Because of the bulkiness of the stemmy layers, there is an overabundance of air in the pile. It is a good idea to tread the pile once a day at first to bring materials into intimate contact. This helps get the biological fire to spread, and it makes the new pile breathe, exhaling CO2 as you tread all over it, then inhaling oxygen when it rebounds. Bouncing on the pile is a bit like bellowing a fire.

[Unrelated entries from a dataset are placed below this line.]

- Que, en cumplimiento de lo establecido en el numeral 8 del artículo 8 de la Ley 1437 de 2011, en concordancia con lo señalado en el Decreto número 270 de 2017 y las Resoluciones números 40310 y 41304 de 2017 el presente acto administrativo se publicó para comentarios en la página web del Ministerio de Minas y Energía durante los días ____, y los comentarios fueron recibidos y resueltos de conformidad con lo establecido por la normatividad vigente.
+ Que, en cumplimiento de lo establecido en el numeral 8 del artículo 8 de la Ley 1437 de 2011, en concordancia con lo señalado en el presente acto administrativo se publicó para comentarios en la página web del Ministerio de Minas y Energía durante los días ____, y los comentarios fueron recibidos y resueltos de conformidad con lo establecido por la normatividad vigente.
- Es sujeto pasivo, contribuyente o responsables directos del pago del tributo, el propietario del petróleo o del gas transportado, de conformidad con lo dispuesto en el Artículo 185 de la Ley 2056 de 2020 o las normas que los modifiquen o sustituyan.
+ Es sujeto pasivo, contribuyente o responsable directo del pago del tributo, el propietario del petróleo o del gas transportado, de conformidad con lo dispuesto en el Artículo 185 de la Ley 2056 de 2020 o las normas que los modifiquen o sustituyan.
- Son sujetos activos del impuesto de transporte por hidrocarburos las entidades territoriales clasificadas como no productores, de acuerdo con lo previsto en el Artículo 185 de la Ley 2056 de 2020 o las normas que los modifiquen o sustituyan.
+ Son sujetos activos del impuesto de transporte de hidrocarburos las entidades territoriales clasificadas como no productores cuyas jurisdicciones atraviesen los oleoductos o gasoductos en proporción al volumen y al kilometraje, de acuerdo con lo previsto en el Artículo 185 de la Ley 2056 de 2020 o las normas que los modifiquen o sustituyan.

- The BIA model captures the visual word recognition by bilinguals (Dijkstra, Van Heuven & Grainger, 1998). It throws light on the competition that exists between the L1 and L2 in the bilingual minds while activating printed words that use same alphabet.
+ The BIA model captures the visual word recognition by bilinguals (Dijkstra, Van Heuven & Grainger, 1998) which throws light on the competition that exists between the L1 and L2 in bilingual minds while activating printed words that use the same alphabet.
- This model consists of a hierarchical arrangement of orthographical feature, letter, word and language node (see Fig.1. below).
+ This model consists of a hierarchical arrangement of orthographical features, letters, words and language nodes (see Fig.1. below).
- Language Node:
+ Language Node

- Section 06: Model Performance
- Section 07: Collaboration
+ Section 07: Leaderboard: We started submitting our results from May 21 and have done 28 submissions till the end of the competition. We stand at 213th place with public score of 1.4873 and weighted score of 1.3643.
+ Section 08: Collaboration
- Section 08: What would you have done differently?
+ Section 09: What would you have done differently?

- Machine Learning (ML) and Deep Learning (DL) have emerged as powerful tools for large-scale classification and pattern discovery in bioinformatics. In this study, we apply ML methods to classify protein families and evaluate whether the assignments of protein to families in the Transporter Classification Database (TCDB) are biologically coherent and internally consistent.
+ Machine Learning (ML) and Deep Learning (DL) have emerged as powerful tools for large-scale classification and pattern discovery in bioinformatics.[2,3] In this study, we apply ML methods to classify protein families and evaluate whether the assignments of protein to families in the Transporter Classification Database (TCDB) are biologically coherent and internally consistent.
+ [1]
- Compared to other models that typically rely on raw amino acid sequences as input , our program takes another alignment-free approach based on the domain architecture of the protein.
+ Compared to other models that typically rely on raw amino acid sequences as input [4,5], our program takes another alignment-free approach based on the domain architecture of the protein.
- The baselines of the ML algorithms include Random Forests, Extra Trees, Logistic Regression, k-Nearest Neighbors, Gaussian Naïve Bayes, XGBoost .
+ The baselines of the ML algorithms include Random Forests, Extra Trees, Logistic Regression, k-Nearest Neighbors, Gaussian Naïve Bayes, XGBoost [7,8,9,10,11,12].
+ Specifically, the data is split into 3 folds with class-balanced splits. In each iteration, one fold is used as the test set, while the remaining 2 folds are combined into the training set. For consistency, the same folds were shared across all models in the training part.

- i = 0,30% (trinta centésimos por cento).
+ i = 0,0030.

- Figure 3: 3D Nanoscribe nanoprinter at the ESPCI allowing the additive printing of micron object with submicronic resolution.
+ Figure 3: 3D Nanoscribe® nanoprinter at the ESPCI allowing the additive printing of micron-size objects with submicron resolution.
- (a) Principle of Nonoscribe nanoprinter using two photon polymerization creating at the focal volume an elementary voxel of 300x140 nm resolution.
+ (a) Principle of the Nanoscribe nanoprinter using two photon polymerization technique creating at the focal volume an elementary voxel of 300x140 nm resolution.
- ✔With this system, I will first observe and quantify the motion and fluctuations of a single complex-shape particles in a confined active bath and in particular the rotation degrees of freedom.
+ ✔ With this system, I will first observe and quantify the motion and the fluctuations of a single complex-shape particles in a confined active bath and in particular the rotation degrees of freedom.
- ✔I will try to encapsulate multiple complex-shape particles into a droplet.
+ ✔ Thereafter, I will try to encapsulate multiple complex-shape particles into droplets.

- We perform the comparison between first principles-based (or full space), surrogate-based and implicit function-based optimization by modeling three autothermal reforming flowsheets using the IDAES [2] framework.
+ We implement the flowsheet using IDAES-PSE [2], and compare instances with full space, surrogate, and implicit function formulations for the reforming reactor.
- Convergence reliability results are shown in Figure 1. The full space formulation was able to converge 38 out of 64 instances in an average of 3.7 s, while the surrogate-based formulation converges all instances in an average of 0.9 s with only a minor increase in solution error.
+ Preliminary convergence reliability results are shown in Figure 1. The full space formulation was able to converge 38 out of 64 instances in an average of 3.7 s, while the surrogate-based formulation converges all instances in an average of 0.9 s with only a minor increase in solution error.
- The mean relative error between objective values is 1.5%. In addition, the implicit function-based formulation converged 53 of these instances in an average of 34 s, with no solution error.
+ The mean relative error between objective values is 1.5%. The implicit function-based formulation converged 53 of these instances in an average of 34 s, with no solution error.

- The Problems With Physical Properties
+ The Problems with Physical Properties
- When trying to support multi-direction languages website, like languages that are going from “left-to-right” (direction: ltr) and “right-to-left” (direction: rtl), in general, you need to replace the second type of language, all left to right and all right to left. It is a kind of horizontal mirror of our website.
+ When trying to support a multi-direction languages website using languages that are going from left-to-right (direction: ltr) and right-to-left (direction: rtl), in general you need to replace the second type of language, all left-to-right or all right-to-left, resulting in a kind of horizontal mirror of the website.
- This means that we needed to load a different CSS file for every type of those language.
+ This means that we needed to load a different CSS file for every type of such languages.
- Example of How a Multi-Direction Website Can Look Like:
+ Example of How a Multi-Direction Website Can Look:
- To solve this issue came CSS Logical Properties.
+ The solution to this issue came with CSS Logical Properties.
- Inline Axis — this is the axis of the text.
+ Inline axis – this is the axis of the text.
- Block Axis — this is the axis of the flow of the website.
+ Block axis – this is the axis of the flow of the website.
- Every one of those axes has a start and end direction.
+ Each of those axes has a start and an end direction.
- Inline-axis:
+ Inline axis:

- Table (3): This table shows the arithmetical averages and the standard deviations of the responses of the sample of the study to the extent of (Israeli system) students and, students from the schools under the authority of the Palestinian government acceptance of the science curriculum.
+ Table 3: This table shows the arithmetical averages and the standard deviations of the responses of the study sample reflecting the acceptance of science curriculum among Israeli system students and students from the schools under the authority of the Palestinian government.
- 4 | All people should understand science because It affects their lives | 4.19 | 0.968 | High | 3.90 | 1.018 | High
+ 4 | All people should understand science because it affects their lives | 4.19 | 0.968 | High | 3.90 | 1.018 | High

More materials are added as the pile collapses, always keeping it at least 4 feet high. When the temperature falls to 140F, it’s time to turn. Though I mostly build the pile by hand, it is turned with the tractor bucket. From the uphill side, the bucket slides under the pile 18”, is slowly lifted to within 18” of the top, then moved forward to push the top over the far side of the pile, and this is repeated along the full length of the pile, essentially scalping off the outer layer and pushing it to the far side. This is repeated with another 18” scalping that buries the materials first removed. Essentially the pile is turned outside in and inside out, so that the new outer layer has all been pasteurized by heat, and the unsanitized material is now inside the beast, which quickly returns to 160F. That is the chef’s goal, a thorough and complete cooking of every morsel.
This pattern is repeated through seed cleaning season until every stem and fruit and bin of chaff has been included. The pile is slowly rolled down a gentle incline until the sanitizing is complete and materials are evenly mixed and actively decomposing. It remains covered against the rain until March, when it is turned once more. Once the temperature reaches 85F, it is ready for use.
Composting isn’t just about the end product. It produces benefits in a wholistic sense, and when properly managed functions as a sort of organic Dispose-All to a lot of potential problems. Compost can be a living, feeding being that spins straw and trouble into gold.